Data reification develops the abstract data types into more concrete data structures, while operation decomposition develops the (abstract) implicit specifications of operations and functions into algorithms that can be directly implemented in a computer language of choice.

$$\begin{array}{|rcl|}
\textbf{Specification}
& &
\textbf{Implementation}
\\
\hline
\text{Abstract data type} &
\xrightarrow\text{Data reification} &
\text{Data structure}
\\
\text{Operations} &
\xrightarrow[\text{Operation decomposition}]{} &

\text{Algorithms}
\end{array}$$

===Data reification===
Data reification (stepwise refinement) involves finding a more concrete representation of the abstract data types used in a specification. There may be several steps before an implementation is reached. Each reification step for an abstract data representation ABS_REP involves proposing a new representation NEW_REP. In order to show that the new representation is accurate, a retrieve function is defined that relates NEW_REP to ABS_REP, i.e. retr : NEW_REP -> ABS_REP. The correctness of a data reification depends on proving adequacy, i.e.

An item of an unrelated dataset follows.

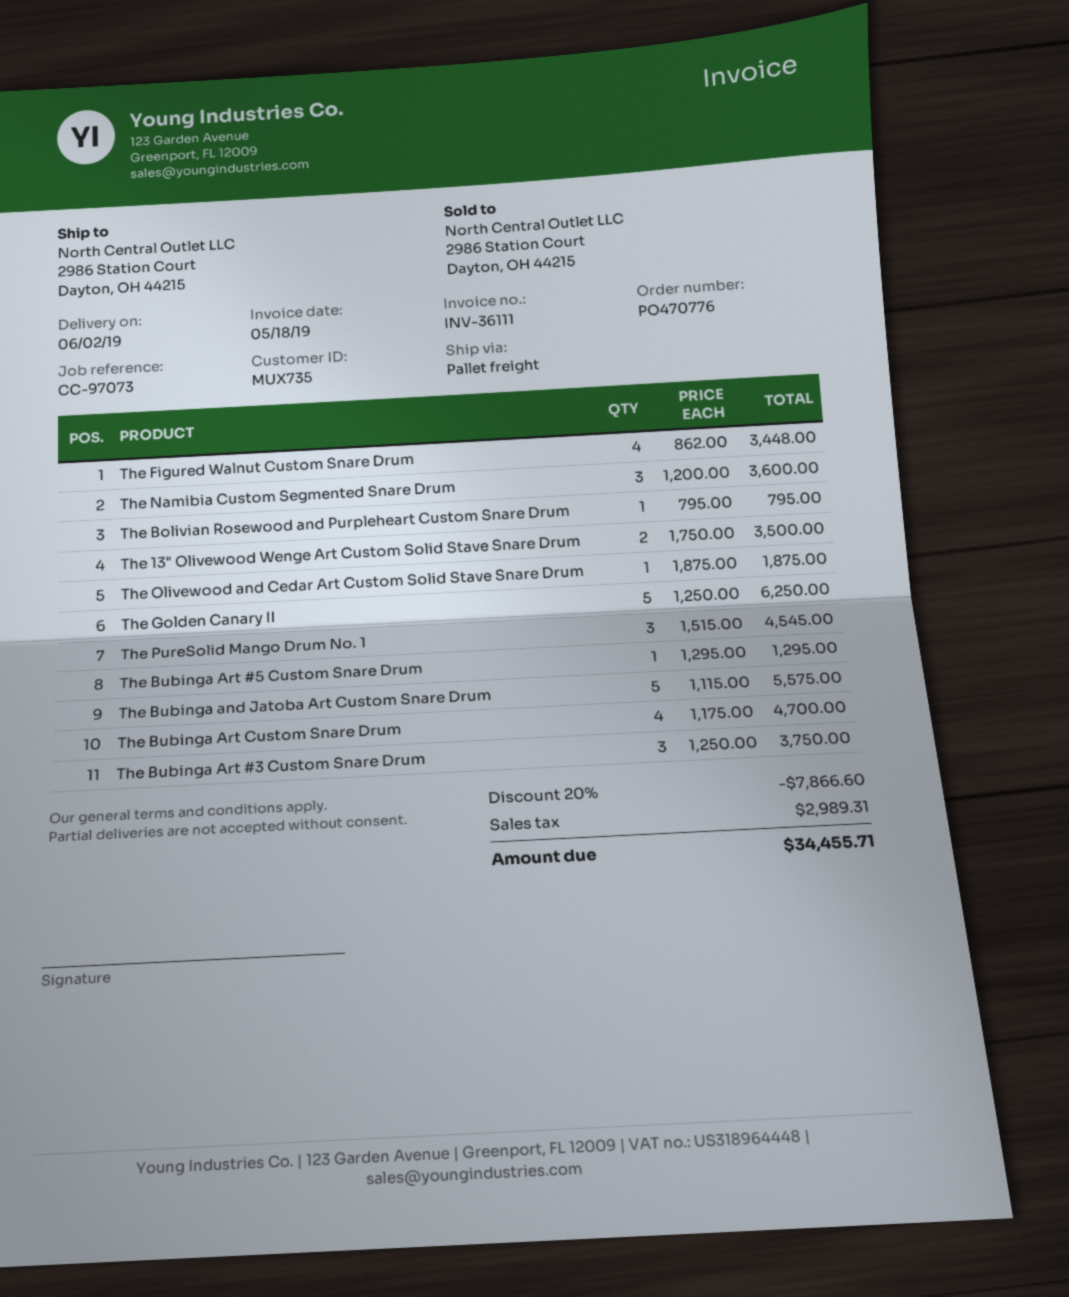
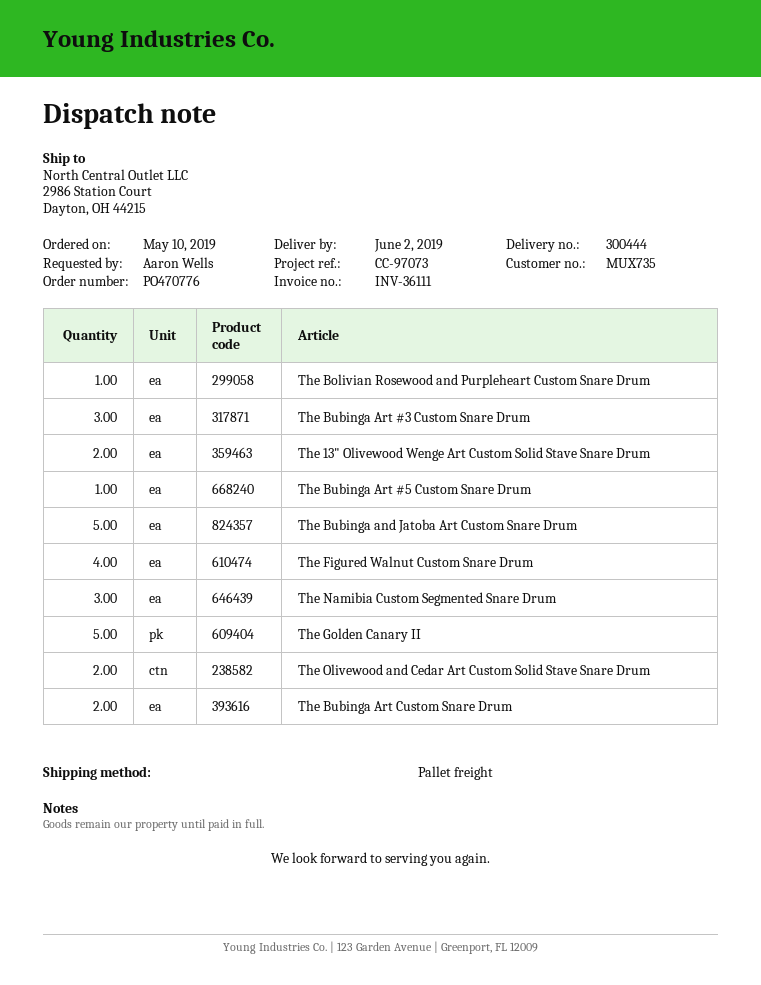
The Olivewood and Cedar Art Custom Solid Stave Snare Drum: 1 -> 2
The PureSolid Mango Drum No. 1: 3 -> none
The Bubinga Art Custom Snare Drum: 4 -> 2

 forall a:ABS_REP & exists r:NEW_REP & a = retr(r)

Since the data representation has changed, it is necessary to update the operations and functions so that they operate on NEW_REP. The new operations and functions should be shown to preserve any data type invariants on the new representation. In order to prove that the new operations and functions model those found in the original specification, it is necessary to discharge two proof obligations:
- Domain rule:

 forall r: NEW_REP & pre-OPA(retr(r)) => pre-OPR(r)

- Modelling rule:

 forall ~r,r:NEW_REP & pre-OPA(retr(~r)) and post-OPR(~r,r) => post-OPA(retr(~r,), retr(r))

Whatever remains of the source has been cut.